Humphrey Bogart's Constant Smoking Served A Practical Purpose

Humphrey Bogart is practically impossible to recognize without a cigarette hanging from his lip. The actor was inseparable from his prop, which gave him a cool and disaffected image. His signature behavior — smoking — supplemented every scene he was in and gave the audience something to look at. Tragically, the very vice that made him a star would eventually be the cause of his death.

The actor is more often seen on-screen with a cigarette than without. The smoking stick was like an extra appendage of Bogart's, so much so that a slang term for them emerged in his honor — "Bogeys." When Bogey first arrived in Hollywood in the '30s, smoking was commonplace in films. Many screenplays included long monologues with little action to break them up. In order to keep things interesting on screen, the actors needed to keep moving without being distracted. Smoking was a way to keep the viewer's eye engaged while the actor's mouth moved.

Hollywood legend says that Bogart first took up smoking on screen during one of these long-winded monologues. The scene included a lot of exposition and the actor was concerned that it would be boring, according to producer Rob Long's account for The Washington Examiner. Bogart reportedly said that the only way to make the scene interesting would be to place "two camels f***ing" in the background. His director had a different idea, and instead gave the actor a pack of cigarettes.
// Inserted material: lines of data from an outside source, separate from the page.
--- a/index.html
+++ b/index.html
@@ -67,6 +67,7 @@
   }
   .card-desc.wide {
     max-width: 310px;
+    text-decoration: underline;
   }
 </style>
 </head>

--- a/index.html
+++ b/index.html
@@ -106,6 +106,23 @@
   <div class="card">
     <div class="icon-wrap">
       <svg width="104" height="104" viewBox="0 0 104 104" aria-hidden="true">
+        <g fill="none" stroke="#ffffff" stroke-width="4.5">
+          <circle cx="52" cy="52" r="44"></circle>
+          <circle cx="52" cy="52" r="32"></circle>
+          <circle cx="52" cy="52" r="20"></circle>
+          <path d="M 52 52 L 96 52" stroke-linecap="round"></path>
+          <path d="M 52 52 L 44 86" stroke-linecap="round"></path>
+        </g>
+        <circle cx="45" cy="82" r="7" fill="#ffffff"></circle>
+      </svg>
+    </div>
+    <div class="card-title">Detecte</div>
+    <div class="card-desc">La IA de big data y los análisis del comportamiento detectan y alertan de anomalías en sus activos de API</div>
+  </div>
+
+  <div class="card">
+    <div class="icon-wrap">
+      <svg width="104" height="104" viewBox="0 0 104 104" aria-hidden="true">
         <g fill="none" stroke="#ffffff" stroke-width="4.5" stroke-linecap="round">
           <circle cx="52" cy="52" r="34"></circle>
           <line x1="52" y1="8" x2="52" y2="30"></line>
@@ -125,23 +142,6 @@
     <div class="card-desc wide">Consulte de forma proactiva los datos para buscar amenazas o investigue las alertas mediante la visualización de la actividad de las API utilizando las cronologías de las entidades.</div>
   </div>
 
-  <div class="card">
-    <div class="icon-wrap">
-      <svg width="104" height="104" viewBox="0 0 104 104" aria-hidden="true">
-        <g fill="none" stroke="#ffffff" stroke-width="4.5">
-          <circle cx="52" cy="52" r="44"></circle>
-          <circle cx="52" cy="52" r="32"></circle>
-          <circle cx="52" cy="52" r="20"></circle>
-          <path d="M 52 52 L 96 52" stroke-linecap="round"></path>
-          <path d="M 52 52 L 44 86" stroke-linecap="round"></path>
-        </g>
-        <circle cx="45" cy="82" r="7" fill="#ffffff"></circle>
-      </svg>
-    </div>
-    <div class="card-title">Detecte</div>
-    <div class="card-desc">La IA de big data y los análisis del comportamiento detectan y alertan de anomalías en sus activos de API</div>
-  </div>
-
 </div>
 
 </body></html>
The actor would pause every few lines to deploy, light, and smoke his cigarettes. This would imbue the scene with "instant drama," Long said.

Dramatic effect and hardened image

The cigarettes eventually became Bogart's calling card. It became characteristic of Bogart to smoke during his monologues and other dialogue scenes for dramatic effect. This practice began with a practical purpose but inevitably became intertwined with the actor's image. They were used to break up the dialogue, but they also said something about Bogart and his characters.

Unlike many other actors, Bogart did not shy away from playing the same types of characters over and over again. "Typecasting sounds bad ... [but] I think it makes stars out of people," the actor told Edward R. Murrow (via ADVids). "I gained the attention of people because I was supposed to be a tough guy," he added, and he isn't wrong. The "Casablanca" star definitely became recognizable for his roles as rugged hitmen, but there was a disaffected air to his performances that made them special.

Bogart is remembered not as a traditional action hero, but as a dispassionate antihero. "Instead of slaying his tormentor, he was more likely to resolve matters ambiguously by deftly discarding his still burning butt," author Richard Kluger in his book about the history of cigarettes, "Ashes to Ashes" (via Tough Without a Gun). The cigarette then became a more passive replacement for a gun. Bogart and his characters didn't care enough about the world to actively engage in it. Instead, they sat back and smoked.

Smoking supplemented the star's hardened image but ultimately weakened his body. He spent the last year of his life bedridden from throat cancer. His body became so "pathetic" and "frail" that it horrified his long-time friends, his widow Lauren Bacall recounted in her autobiography, "By Myself" (via The Week). The very thing that made him seem so untouchable onscreen rendered him completely vulnerable in the end. Perhaps smoking wasn't so practical after all.